Ao completar sete décadas de vida, Belchior segue como um enigma. Antes de sumir, apesar de sempre agir como um cavalheiro, ele se mostrava um tanto arredio e desconfortável com a fama. Ele também nunca foi afeito a panelinhas. Em 2014, ganhou um disco tributo chamado Ainda Somos os Mesmos, com artistas independentes interpretando as músicas dele. Mas nem isso garantiu que ele fosse devidamente “redescoberto”. Tirando as gravações feitas por Elis nos anos 1970, Belchior ainda é o melhor intérprete dele mesmo. Talvez porque a obra dele seja muito pessoal e singular. Os mais jovens no geral não conhecem quase nada de Belchior – talvez “À Palo Seco”, isso porque foi regravada pelos Los Hermanos.

Neste momento, a Universal lança a caixa Três Tons de Belchior, contendo reedições em CD de três álbuns do cantor.

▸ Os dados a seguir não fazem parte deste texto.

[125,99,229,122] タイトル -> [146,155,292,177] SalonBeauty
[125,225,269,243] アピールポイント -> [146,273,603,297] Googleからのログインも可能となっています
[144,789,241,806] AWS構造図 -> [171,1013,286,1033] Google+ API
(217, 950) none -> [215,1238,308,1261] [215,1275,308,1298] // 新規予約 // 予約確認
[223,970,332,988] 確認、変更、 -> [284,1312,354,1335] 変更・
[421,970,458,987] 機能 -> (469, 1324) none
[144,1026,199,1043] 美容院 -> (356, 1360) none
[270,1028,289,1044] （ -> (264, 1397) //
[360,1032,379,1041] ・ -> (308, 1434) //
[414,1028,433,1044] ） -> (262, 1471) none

Um deles é o lendário Alucinação, que estava fora de catálogo em CD há um bom tempo. A nova edição reproduz, no tamanho reduzido do CD, o encarte do LP original de 1976. O som foi remasterizado. A caixa é completada por Melodrama (1987) e Elogio da Loucura (1988), ambos até então inéditos no formato digital.

O fato é que hoje a profecia se cumpriu. No momento, Belchior não é nada além de um rapaz (bem, nem tão rapaz) latino-americano. E a julgar pelos fatos recentes, sem nenhum dinheiro no banco.